Records shown
[Start of section]

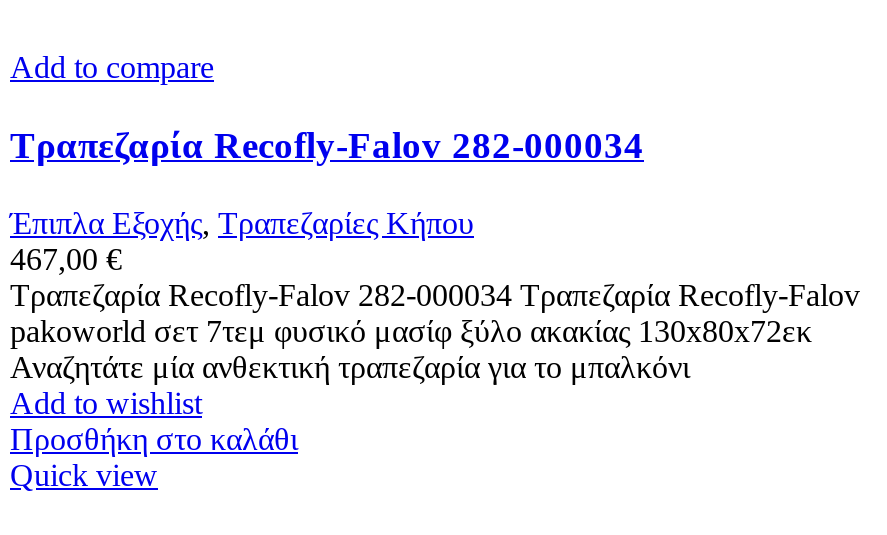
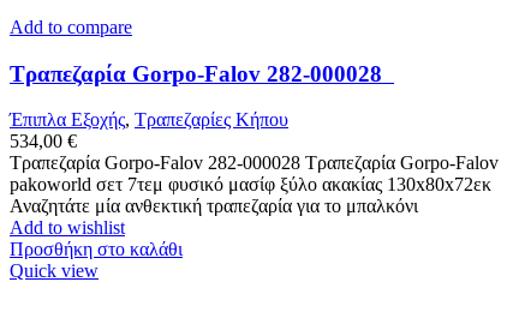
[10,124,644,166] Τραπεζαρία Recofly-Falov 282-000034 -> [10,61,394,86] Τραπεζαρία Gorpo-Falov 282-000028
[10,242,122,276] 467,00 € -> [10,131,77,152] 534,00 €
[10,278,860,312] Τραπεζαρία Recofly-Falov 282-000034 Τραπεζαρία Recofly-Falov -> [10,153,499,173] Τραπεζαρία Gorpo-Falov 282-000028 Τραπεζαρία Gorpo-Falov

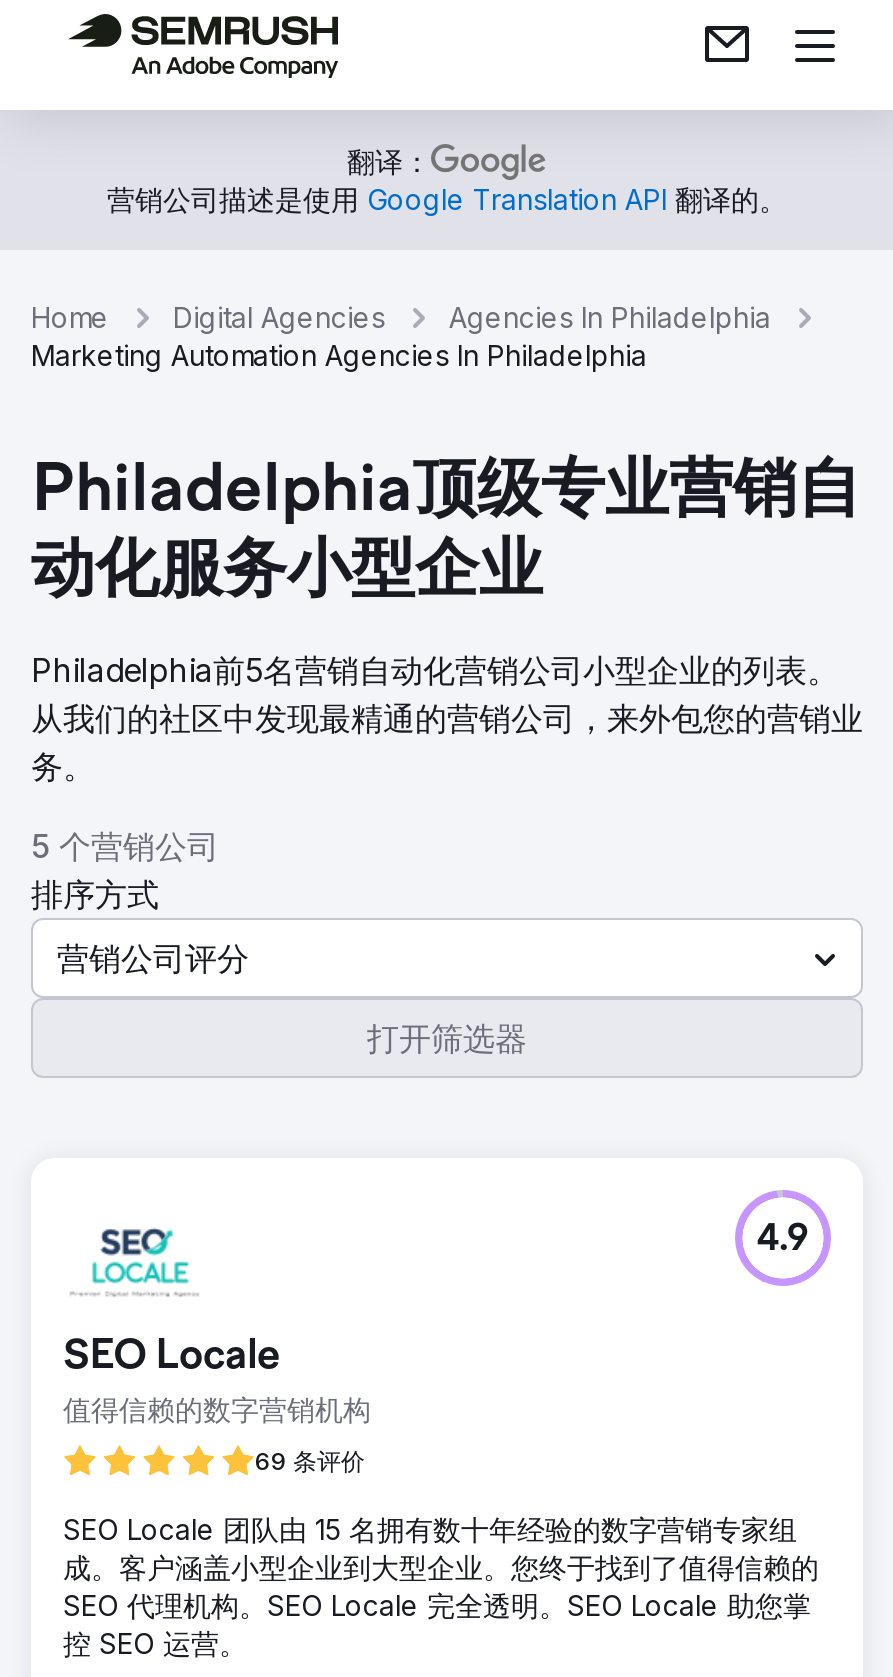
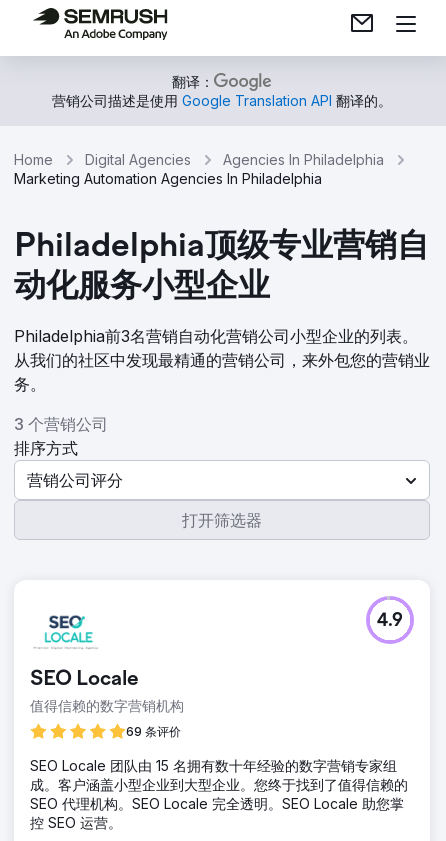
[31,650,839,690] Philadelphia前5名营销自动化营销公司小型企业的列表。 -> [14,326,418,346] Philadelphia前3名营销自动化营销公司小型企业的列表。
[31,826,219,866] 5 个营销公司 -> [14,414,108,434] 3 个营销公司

[End of section]
[Start of section]

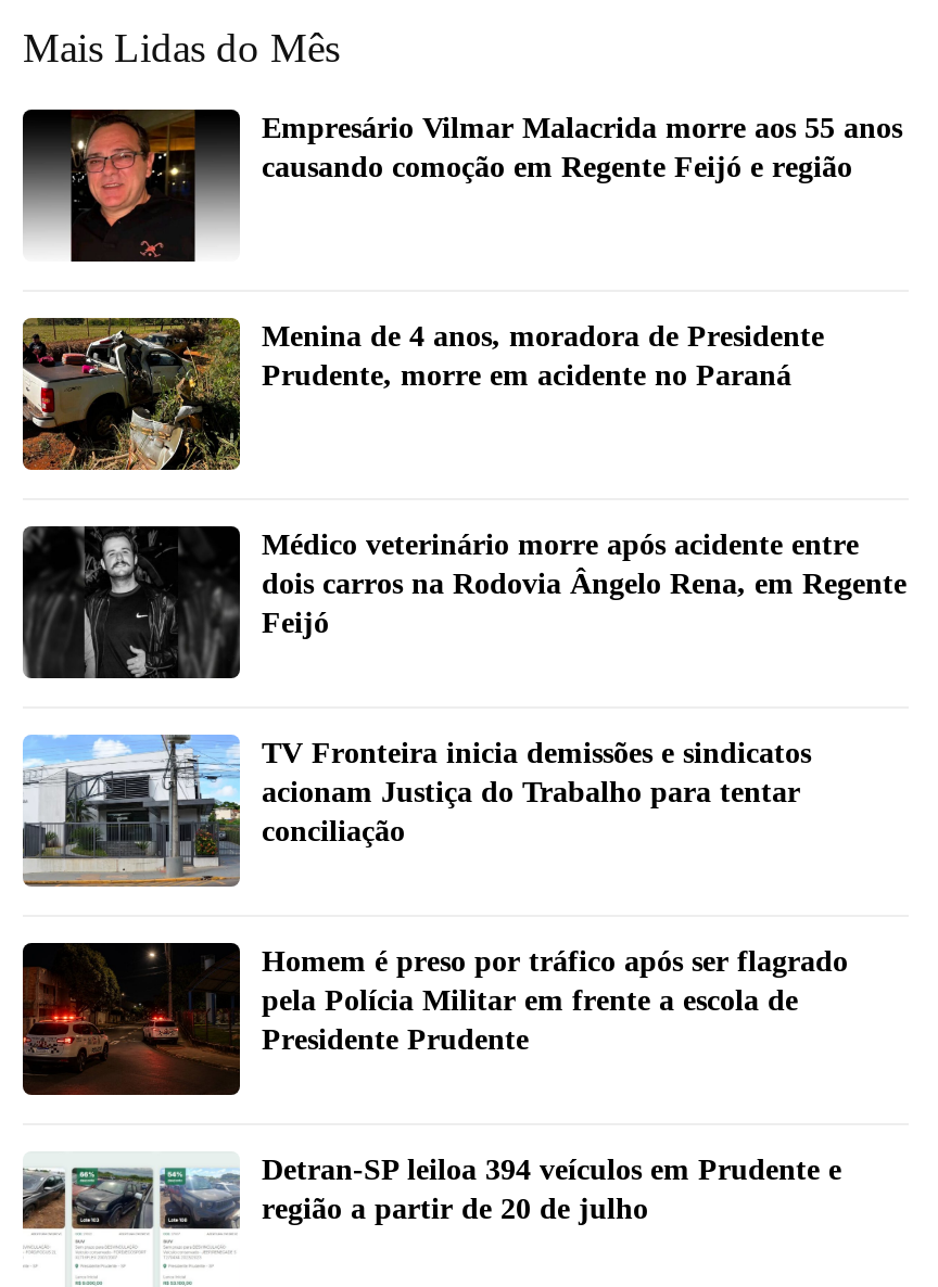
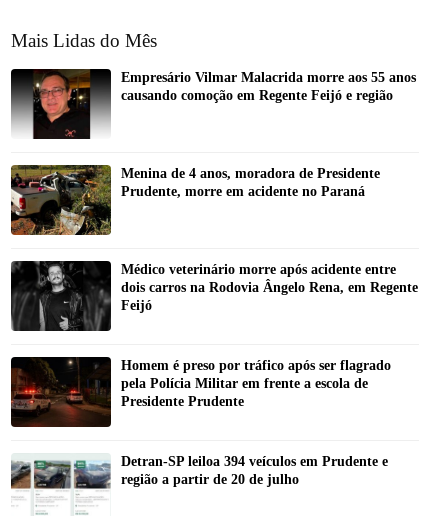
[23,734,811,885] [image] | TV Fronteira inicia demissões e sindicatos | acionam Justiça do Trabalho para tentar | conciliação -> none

[End of section]

Task
While skipping the pictures, transcribe the data above from the line showing "[10,278,860,312] Τραπεζαρία Recofly-Falov" through the line showing "[31,826,219,866] 5 个营销公司", exactly and with both ends.

Exercise answer
[10,278,860,312] Τραπεζαρία Recofly-Falov 282-000034 Τραπεζαρία Recofly-Falov -> [10,153,499,173] Τραπεζαρία Gorpo-Falov 282-000028 Τραπεζαρία Gorpo-Falov

[31,650,839,690] Philadelphia前5名营销自动化营销公司小型企业的列表。 -> [14,326,418,346] Philadelphia前3名营销自动化营销公司小型企业的列表。
[31,826,219,866] 5 个营销公司 -> [14,414,108,434] 3 个营销公司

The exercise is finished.